■ **TASK STATEMENT**
Please repeat exactly the lines below from the one containing "Social Media Ads: 3" down to the one containing "balance: 662.42 -> 682.62", both included, and nothing else.

___ INPUT MATERIAL ___

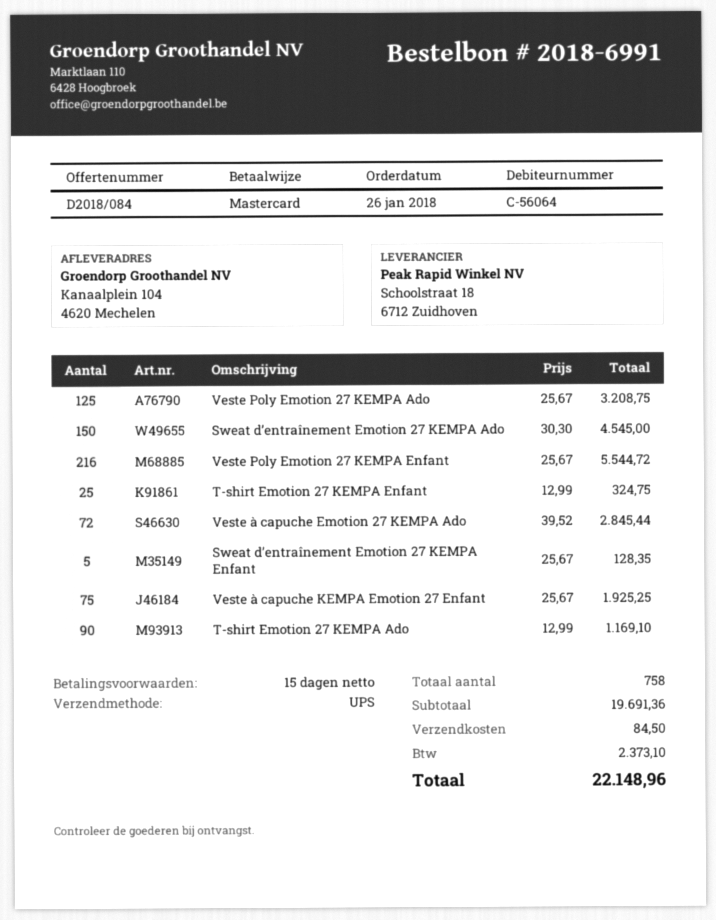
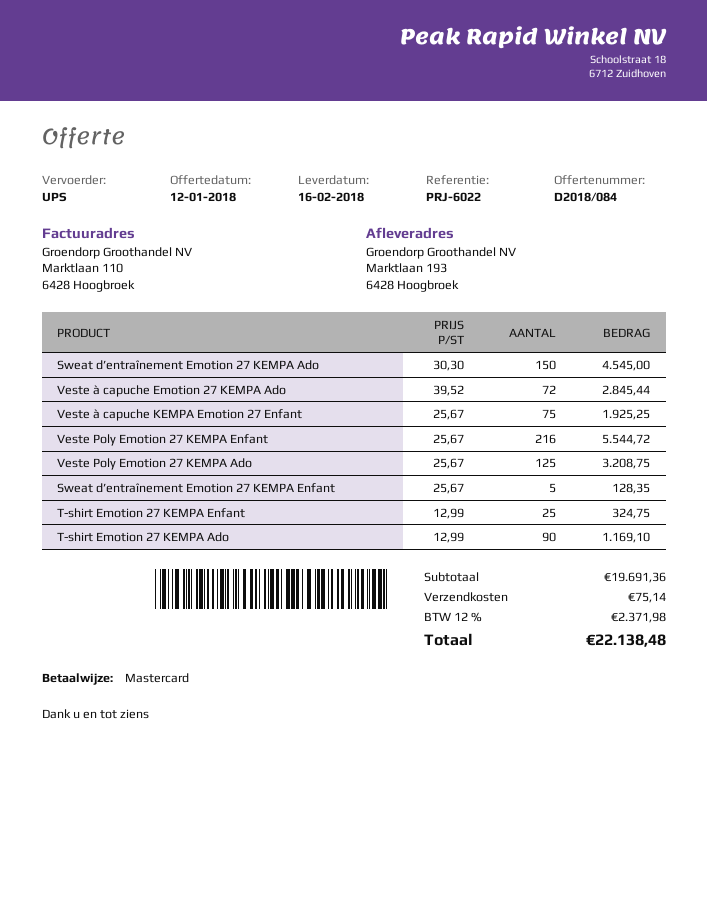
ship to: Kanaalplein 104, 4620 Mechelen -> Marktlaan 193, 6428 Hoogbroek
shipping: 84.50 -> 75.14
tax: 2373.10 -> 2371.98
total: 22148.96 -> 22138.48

___
___ INPUT MATERIAL ___

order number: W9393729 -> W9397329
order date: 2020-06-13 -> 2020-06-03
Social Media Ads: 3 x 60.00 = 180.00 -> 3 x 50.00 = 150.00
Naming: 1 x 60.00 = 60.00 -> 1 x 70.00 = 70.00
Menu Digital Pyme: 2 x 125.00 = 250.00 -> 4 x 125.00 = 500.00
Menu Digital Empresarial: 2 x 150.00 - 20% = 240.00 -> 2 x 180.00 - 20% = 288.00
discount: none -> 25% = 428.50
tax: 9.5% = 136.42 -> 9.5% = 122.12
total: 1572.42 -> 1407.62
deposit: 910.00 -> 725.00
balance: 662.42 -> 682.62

___

■ **ANSWER TO THE PROBLEM**
Social Media Ads: 3 x 60.00 = 180.00 -> 3 x 50.00 = 150.00
Naming: 1 x 60.00 = 60.00 -> 1 x 70.00 = 70.00
Menu Digital Pyme: 2 x 125.00 = 250.00 -> 4 x 125.00 = 500.00
Menu Digital Empresarial: 2 x 150.00 - 20% = 240.00 -> 2 x 180.00 - 20% = 288.00
discount: none -> 25% = 428.50
tax: 9.5% = 136.42 -> 9.5% = 122.12
total: 1572.42 -> 1407.62
deposit: 910.00 -> 725.00
balance: 662.42 -> 682.62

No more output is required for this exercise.